Estados Unidos exhibe una ostensible incapacidad para ocupar, mantener el orden y vencer la resistencia de los pueblos que invade. Invasiones injustas, inmorales e ilegales, siempre arropadas en la mentira antes y después de producirse. Por ejemplo, las industrias culturales del imperio han hecho todo lo posible para que las nuevas generaciones olviden o reciban una imagen falsa de la humillante derrota sufrida en Vietnam. Para quienes lo vimos en vivo en la tele son inolvidables los últimos helicópteros gringos volando desde Saigón hacia los portaviones, con ramilletes de estadunidenses en pánico colgando de los patines de aterrizaje. Recientemente los pulpos mediáticos han tendido una cortina de humo a la vergonzosa retirada de Irak, donde Washington tuvo que renunciar a su exigencia de dejar indefinidamente estacionado un contingente militar pues el gobierno de Bagdad –de cordial relación con Teherán, por cierto- se negó a concederle inmunidad en los tribunales iraquíes a sus integrantes.
Ahora, la masacre de 16 civiles en la provincia de Kandahar, Afganistán, supuestamente por un sargento enajenado del Ejército de Estados Unidos, reafirma la derrota moral, política y, por consiguiente, militar, de la superpotencia en el país asiático. No están claras las circunstancias del incidente ni coincide la versión del lobo solitario de los ocupantes con la de residentes en las tres aldeas donde vivían las víctimas y autoridades afganas, que insisten en que más soldados estadunidenses participaron en los hechos. Sea como sea, después de esto y de los continuos agravios a los afganos –el anterior fue la quema de ejemplares del Corán en una base yanqui- a Washington no le queda más que adelantar los plazos para la retirada. Ya no puede confiar en sus contrapartes afganas y hasta el parlamento ha dicho que “colmaron su paciencia” y acordó exigir que los culpables sean juzgados por un tribunal afgano. Hace tiempo tuvo que renunciar a la idea de derrotar a los talibanes y admitir que para retirarse y salvar la cara tenía que negociar con ellos, que es lo que viene haciendo. Ni hablar de la cacareada “reconstrucción” con la que, ¡cómo no!, varias corporaciones han ganado millonadas pero los afganos no ven más que una economía sostenida por el auge del narcotráfico, un país devastado, con ciudades en ruinas sin los más elementales servicios públicos, ausencia casi absoluta de infraestructura y decenas de miles de civiles muertos. Por no hablar de las promesas de democratización y reconocimiento de los derechos de las mujeres. Afortunadamente cada vez son menos los que creen que Estados Unidos sea modelo de democracia y derechos humanos, y muchos menos los que aceptan que estos pueden imponerse por la fuerza de las armas.

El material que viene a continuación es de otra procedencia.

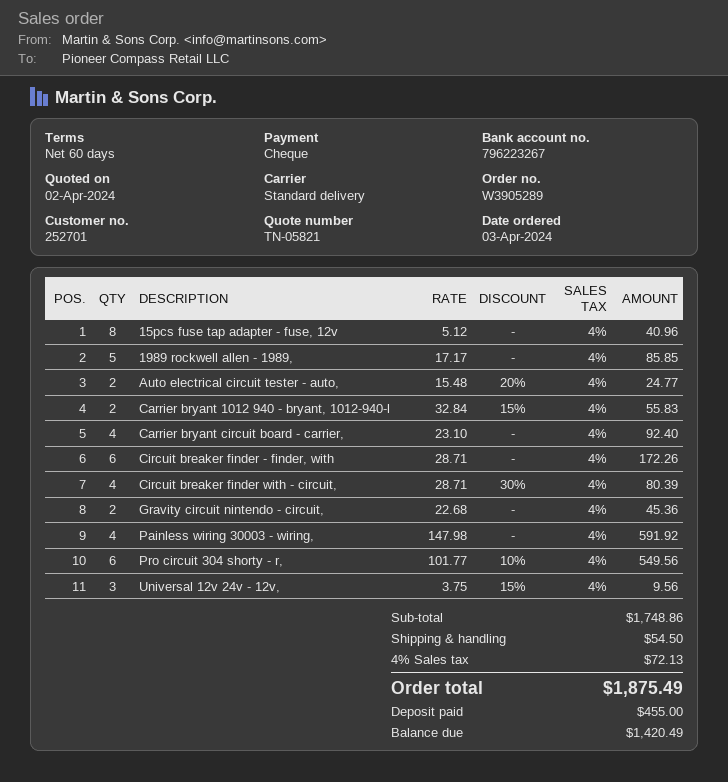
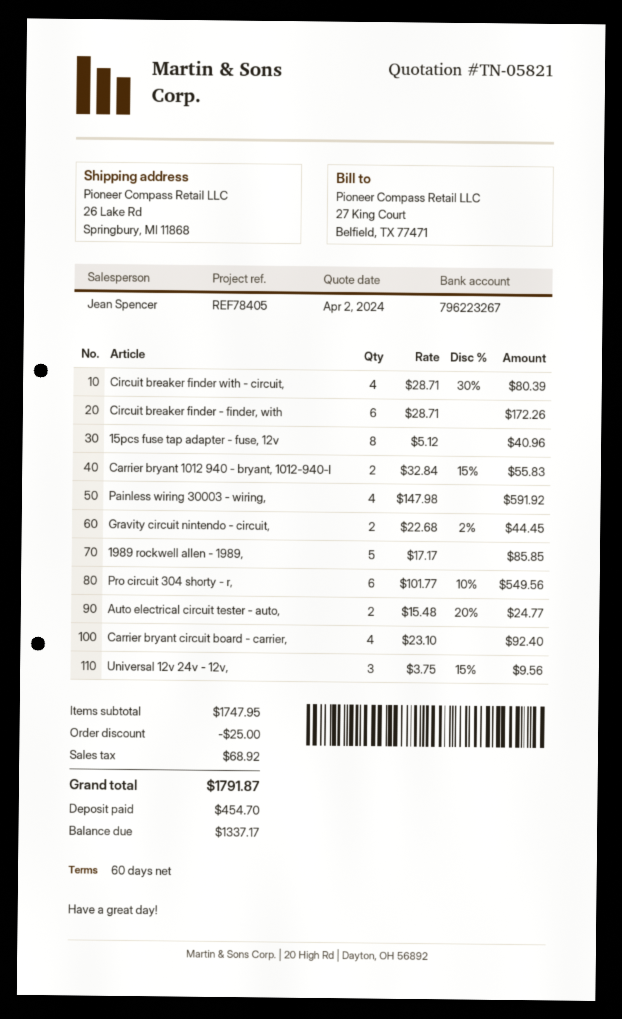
Gravity circuit nintendo - circuit,: 2 x 22.68 = 45.36 -> 2 x 22.68 - 2% = 44.45
subtotal: 1748.86 -> 1747.95
discount: none -> 25.00
shipping: 54.50 -> none
tax: 72.13 -> 68.92
total: 1875.49 -> 1791.87
deposit: 455.00 -> 454.70
balance: 1420.49 -> 1337.17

Lenin tenía toda la razón al afirmar que el imperialismo necesita generar constantemente guerras de rapiña. Muchas cosas han cambiado desde entonces pero permanecen esencias como esa. Ahora más acentuadas debido a la avidez compulsiva por el petróleo y otras materias primas y la codicia por los yacimientos de agua, que han llevado al paroxismo la agresividad del imperialismo estadunidense. Si no fuera así, sería inexplicable que después de los desastres en Afganistán e Irak, se disponga, junto a Israel, a atacar nada menos que a Irán. Un hueso muy duro de roer, imposible de reducir con armas convencionales. De ser bombardeadas sus instalaciones nucleares pacificas y hasta de sentirse más gravemente amenazado, Teherán seguramente responderá muy duro, incluyendo el cierre del estrecho de Ormuz, yugular por donde fluye un vital río de petróleo al mercado mundial. La gran incógnita es qué hará Estados Unidos ante un rival al que sólo puede destruir con armas nucleares, y si las usara qué harán Rusia, India, Paquistán y China, todas potencias atómicas vecinas. Visto así se comprenden perfectamente las intensas gestiones diplomáticas de Moscú y Pequín en pro de una solución política en Siria –aliado fundamental de Irán- y su doble veto para impedir la intervención extranjera dónde Washington arma e infiltra terroristas y aplica un plan de “cambio de régimen”.
Volviendo a Afganistán, a lo más que puede aspirar Obama ahora es a salir de allí rápido sin que parezca una estampida. Con la esperanza de que antes de las elecciones de noviembre no se complique la situación hasta obligarlo a una retirada precipitada y la entrega del poder a los talibanes sin más trámites.